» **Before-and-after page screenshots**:
=== Section Start ===

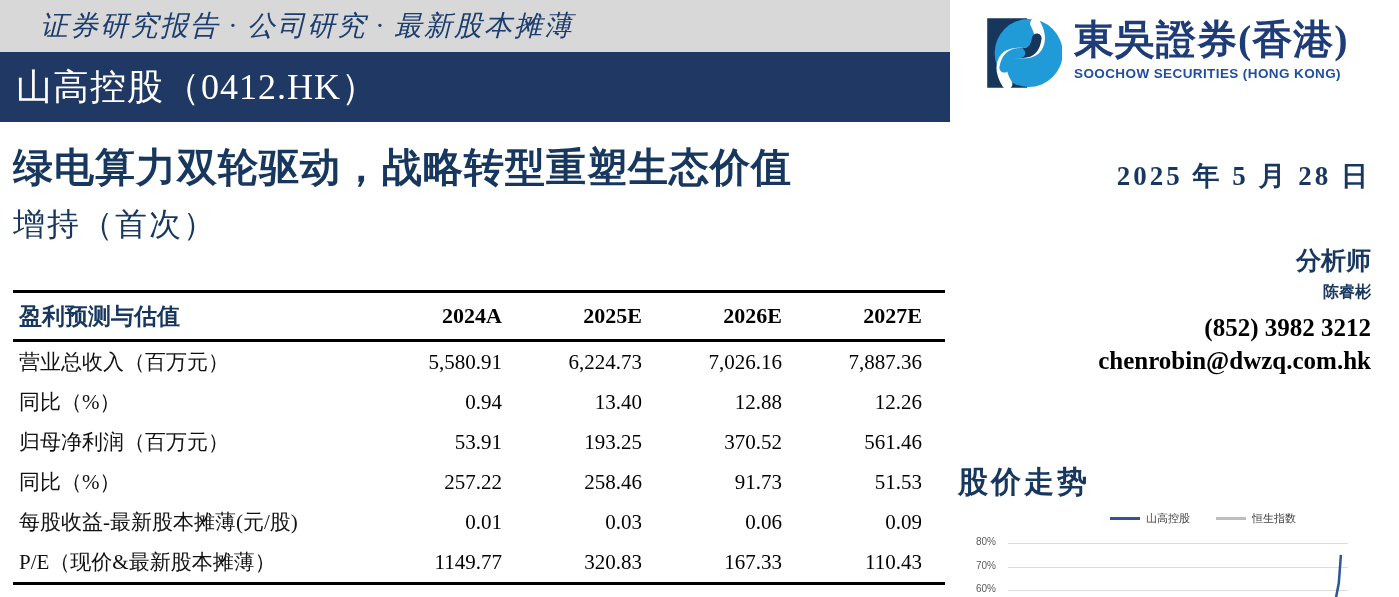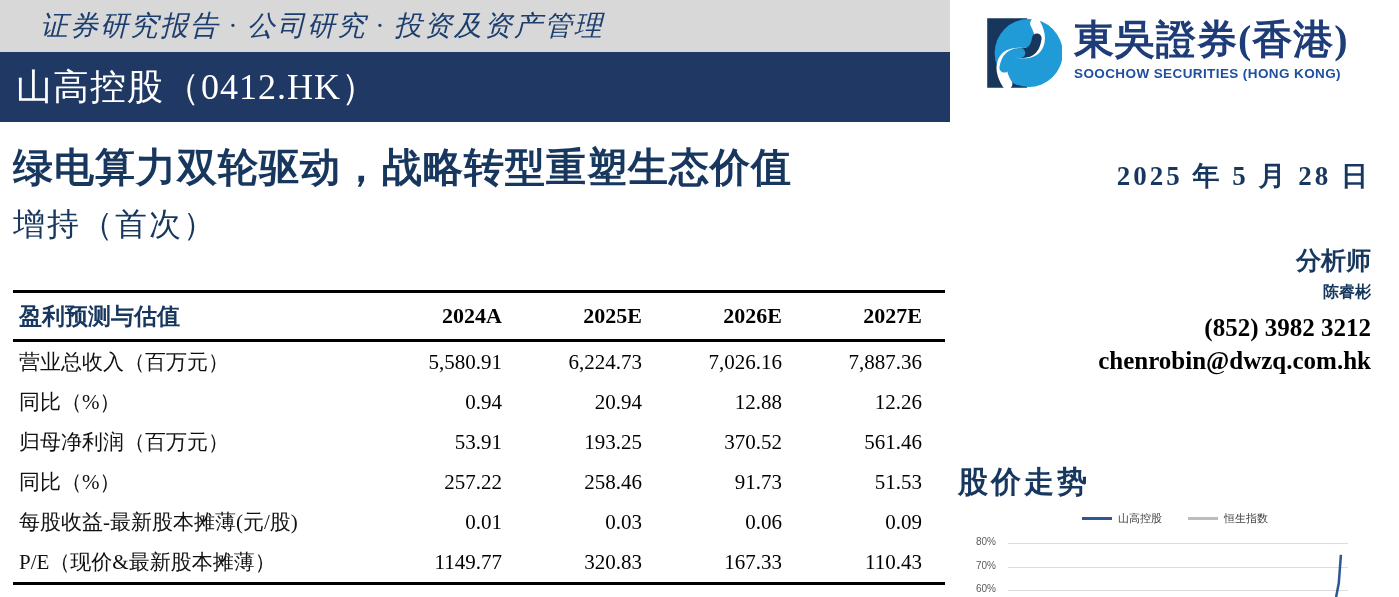--- a/index.html
+++ b/index.html
@@ -74,7 +74,7 @@
 <div id="page">
 
   <div class="eyebrow" style="background: rgb(216, 216, 216); color: rgb(28, 62, 110);">
-    <span class="eyebrow-text">证券研究报告 · 公司研究 · 投资及资产管理</span>
+    <span class="eyebrow-text">证券研究报告 · 公司研究 · 最新股本摊薄</span>
   </div>
 
   <div class="banner" style="background: rgb(31, 56, 100); color: rgb(255, 255, 255); padding-left: 16px;">

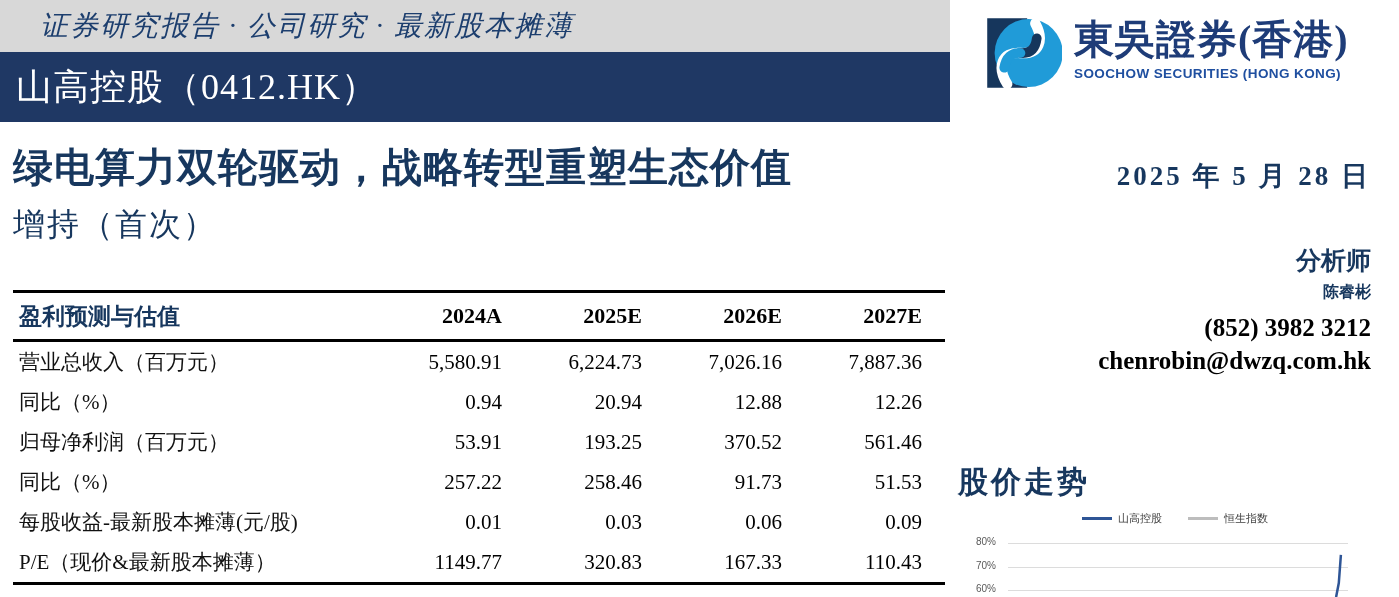--- a/index.html
+++ b/index.html
@@ -103,7 +103,7 @@
         <div class="t-row">
           <div class="t-rowlabel">同比（%）</div>
           <div class="t-cell">0.94</div>
-          <div class="t-cell">20.94</div>
+          <div class="t-cell">13.40</div>
           <div class="t-cell">12.88</div>
           <div class="t-cell">12.26</div>
         </div>

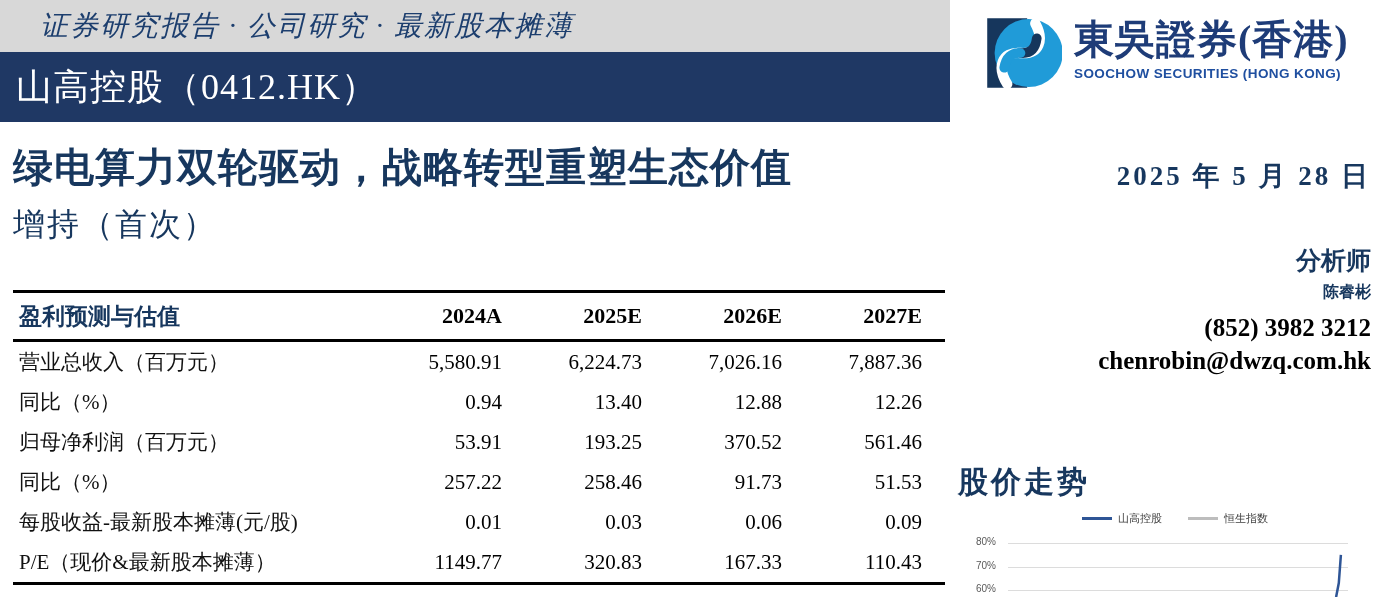--- a/index.html
+++ b/index.html
@@ -58,7 +58,7 @@
   
   .chart-heading{position:absolute;left:958px;top:462px;font-size:30px;font-weight:bold;letter-spacing:3px;}
   .chart{position:absolute;left:958px;top:505px;width:441px;height:92px;}
-  .legend{position:absolute;left:124px;top:6px;display:flex;align-items:center;gap:26px;}
+  .legend{position:absolute;left:152px;top:6px;display:flex;align-items:center;gap:26px;}
   .leg-item{display:flex;align-items:center;gap:6px;font-size:11px;color:#404040;
             font-family:"Liberation Serif","DejaVu Serif",serif;}
   .leg-line{display:inline-block;width:30px;height:3px;}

=== Section End ===

» **Goal of the exercise**: Copy out, from the records above, every line that holds the string "eyebrow".

» **Exercise result**:
   <div class="eyebrow" style="background: rgb(216, 216, 216); color: rgb(28, 62, 110);">
-    <span class="eyebrow-text">证券研究报告 · 公司研究 · 投资及资产管理</span>
+    <span class="eyebrow-text">证券研究报告 · 公司研究 · 最新股本摊薄</span>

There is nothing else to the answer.